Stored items
■ ■ ■ ■ ■ ■ ■
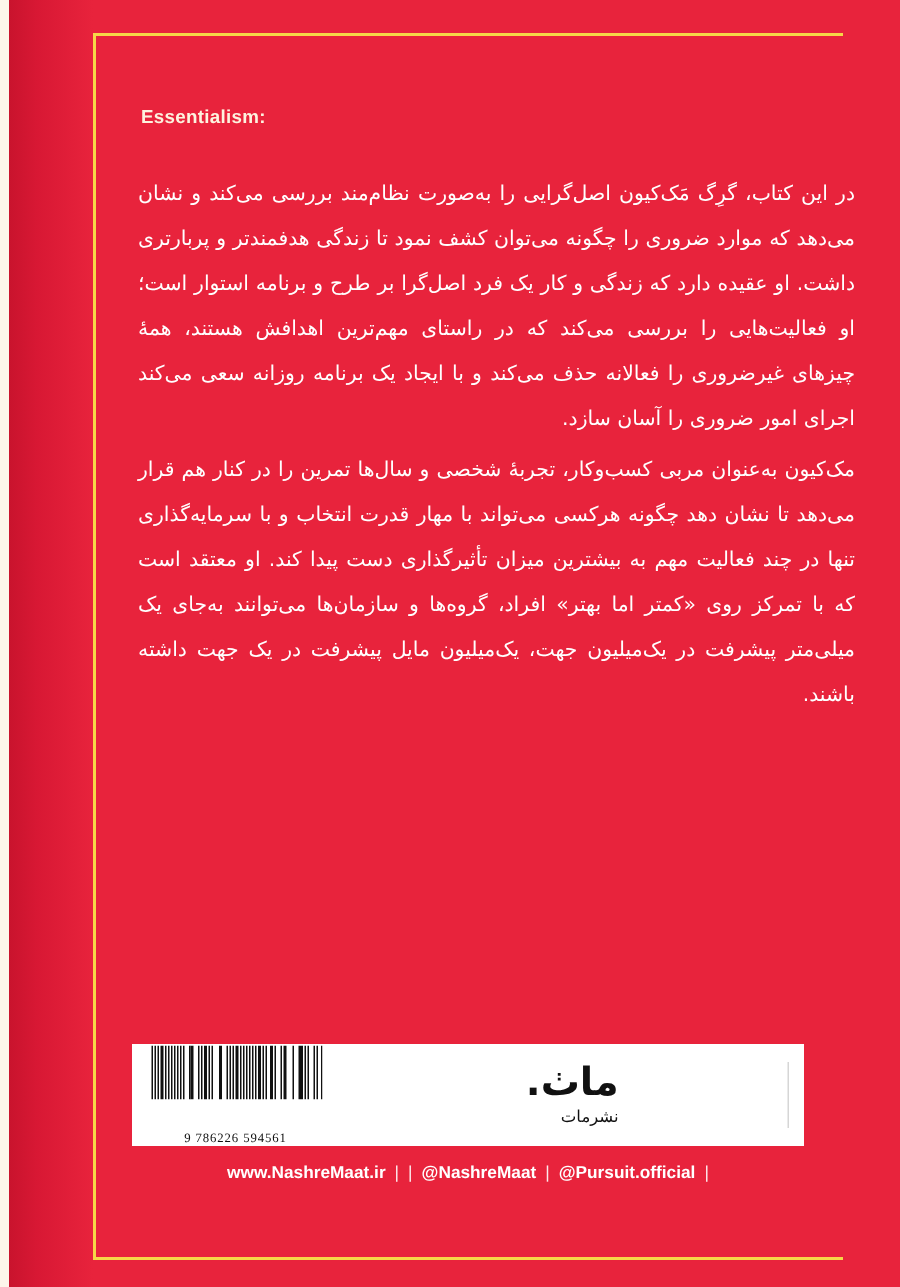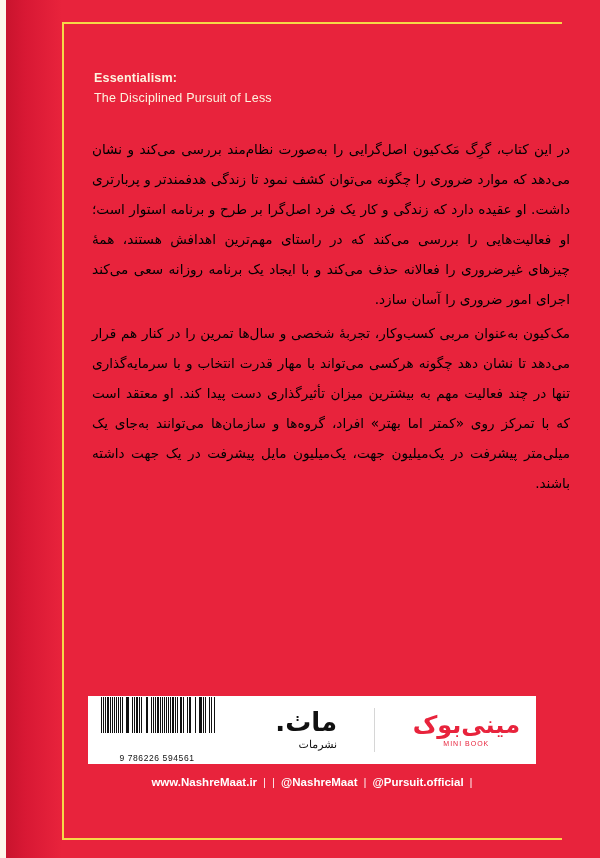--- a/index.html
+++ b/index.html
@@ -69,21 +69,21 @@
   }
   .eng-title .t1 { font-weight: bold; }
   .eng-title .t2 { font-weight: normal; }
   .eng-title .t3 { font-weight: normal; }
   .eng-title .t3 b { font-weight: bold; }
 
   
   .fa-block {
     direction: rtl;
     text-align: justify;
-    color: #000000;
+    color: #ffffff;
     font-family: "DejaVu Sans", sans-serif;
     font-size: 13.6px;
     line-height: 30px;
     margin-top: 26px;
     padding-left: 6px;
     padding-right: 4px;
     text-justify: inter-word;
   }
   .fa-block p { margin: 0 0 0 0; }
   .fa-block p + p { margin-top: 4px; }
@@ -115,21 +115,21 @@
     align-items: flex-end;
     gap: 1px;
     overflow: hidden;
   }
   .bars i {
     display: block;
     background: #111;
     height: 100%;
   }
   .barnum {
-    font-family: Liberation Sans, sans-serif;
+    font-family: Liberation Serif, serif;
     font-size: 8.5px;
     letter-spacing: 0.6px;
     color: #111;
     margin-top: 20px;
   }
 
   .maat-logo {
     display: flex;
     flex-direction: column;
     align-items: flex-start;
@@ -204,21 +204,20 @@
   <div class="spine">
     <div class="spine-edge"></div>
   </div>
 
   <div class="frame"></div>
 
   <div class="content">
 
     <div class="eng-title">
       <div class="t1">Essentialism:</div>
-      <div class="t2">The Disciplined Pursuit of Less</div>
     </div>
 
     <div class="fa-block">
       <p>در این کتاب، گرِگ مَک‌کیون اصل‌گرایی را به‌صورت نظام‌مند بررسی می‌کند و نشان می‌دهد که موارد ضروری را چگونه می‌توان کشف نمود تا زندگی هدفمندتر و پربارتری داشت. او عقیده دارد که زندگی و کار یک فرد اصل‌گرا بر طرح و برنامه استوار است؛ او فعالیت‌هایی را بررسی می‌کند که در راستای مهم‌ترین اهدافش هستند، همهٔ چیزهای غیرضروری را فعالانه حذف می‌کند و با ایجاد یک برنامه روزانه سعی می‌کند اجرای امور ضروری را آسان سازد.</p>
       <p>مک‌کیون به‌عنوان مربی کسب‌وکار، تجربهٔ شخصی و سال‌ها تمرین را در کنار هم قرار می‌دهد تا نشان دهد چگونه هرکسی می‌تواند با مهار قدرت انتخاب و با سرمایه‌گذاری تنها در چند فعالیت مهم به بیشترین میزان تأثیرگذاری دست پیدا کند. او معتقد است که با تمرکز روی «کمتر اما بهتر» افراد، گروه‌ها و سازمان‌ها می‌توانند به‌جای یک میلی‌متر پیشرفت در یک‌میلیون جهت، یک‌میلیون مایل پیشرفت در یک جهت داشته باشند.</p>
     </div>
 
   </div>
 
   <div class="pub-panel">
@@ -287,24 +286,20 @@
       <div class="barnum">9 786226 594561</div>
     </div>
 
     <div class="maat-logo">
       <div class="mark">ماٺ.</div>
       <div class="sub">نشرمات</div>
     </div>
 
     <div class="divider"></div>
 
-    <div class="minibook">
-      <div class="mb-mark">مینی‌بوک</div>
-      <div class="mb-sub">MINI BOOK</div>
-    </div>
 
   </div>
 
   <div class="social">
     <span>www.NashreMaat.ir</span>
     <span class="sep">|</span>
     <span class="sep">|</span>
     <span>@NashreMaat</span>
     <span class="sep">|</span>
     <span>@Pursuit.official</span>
■ ■ ■ ■ ■ ■ ■
Work to complete – Would you retype all the lines shown above, exactly as written and without any picture?

Answer to the problem –
--- a/index.html
+++ b/index.html
@@ -69,21 +69,21 @@
   }
   .eng-title .t1 { font-weight: bold; }
   .eng-title .t2 { font-weight: normal; }
   .eng-title .t3 { font-weight: normal; }
   .eng-title .t3 b { font-weight: bold; }
 
   
   .fa-block {
     direction: rtl;
     text-align: justify;
-    color: #000000;
+    color: #ffffff;
     font-family: "DejaVu Sans", sans-serif;
     font-size: 13.6px;
     line-height: 30px;
     margin-top: 26px;
     padding-left: 6px;
     padding-right: 4px;
     text-justify: inter-word;
   }
   .fa-block p { margin: 0 0 0 0; }
   .fa-block p + p { margin-top: 4px; }
@@ -115,21 +115,21 @@
     align-items: flex-end;
     gap: 1px;
     overflow: hidden;
   }
   .bars i {
     display: block;
     background: #111;
     height: 100%;
   }
   .barnum {
-    font-family: Liberation Sans, sans-serif;
+    font-family: Liberation Serif, serif;
     font-size: 8.5px;
     letter-spacing: 0.6px;
     color: #111;
     margin-top: 20px;
   }
 
   .maat-logo {
     display: flex;
     flex-direction: column;
     align-items: flex-start;
@@ -204,21 +204,20 @@
   <div class="spine">
     <div class="spine-edge"></div>
   </div>
 
   <div class="frame"></div>
 
   <div class="content">
 
     <div class="eng-title">
       <div class="t1">Essentialism:</div>
-      <div class="t2">The Disciplined Pursuit of Less</div>
     </div>
 
     <div class="fa-block">
       <p>در این کتاب، گرِگ مَک‌کیون اصل‌گرایی را به‌صورت نظام‌مند بررسی می‌کند و نشان می‌دهد که موارد ضروری را چگونه می‌توان کشف نمود تا زندگی هدفمندتر و پربارتری داشت. او عقیده دارد که زندگی و کار یک فرد اصل‌گرا بر طرح و برنامه استوار است؛ او فعالیت‌هایی را بررسی می‌کند که در راستای مهم‌ترین اهدافش هستند، همهٔ چیزهای غیرضروری را فعالانه حذف می‌کند و با ایجاد یک برنامه روزانه سعی می‌کند اجرای امور ضروری را آسان سازد.</p>
       <p>مک‌کیون به‌عنوان مربی کسب‌وکار، تجربهٔ شخصی و سال‌ها تمرین را در کنار هم قرار می‌دهد تا نشان دهد چگونه هرکسی می‌تواند با مهار قدرت انتخاب و با سرمایه‌گذاری تنها در چند فعالیت مهم به بیشترین میزان تأثیرگذاری دست پیدا کند. او معتقد است که با تمرکز روی «کمتر اما بهتر» افراد، گروه‌ها و سازمان‌ها می‌توانند به‌جای یک میلی‌متر پیشرفت در یک‌میلیون جهت، یک‌میلیون مایل پیشرفت در یک جهت داشته باشند.</p>
     </div>
 
   </div>
 
   <div class="pub-panel">
@@ -287,24 +286,20 @@
       <div class="barnum">9 786226 594561</div>
     </div>
 
     <div class="maat-logo">
       <div class="mark">ماٺ.</div>
       <div class="sub">نشرمات</div>
     </div>
 
     <div class="divider"></div>
 
-    <div class="minibook">
-      <div class="mb-mark">مینی‌بوک</div>
-      <div class="mb-sub">MINI BOOK</div>
-    </div>
 
   </div>
 
   <div class="social">
     <span>www.NashreMaat.ir</span>
     <span class="sep">|</span>
     <span class="sep">|</span>
     <span>@NashreMaat</span>
     <span class="sep">|</span>
     <span>@Pursuit.official</span>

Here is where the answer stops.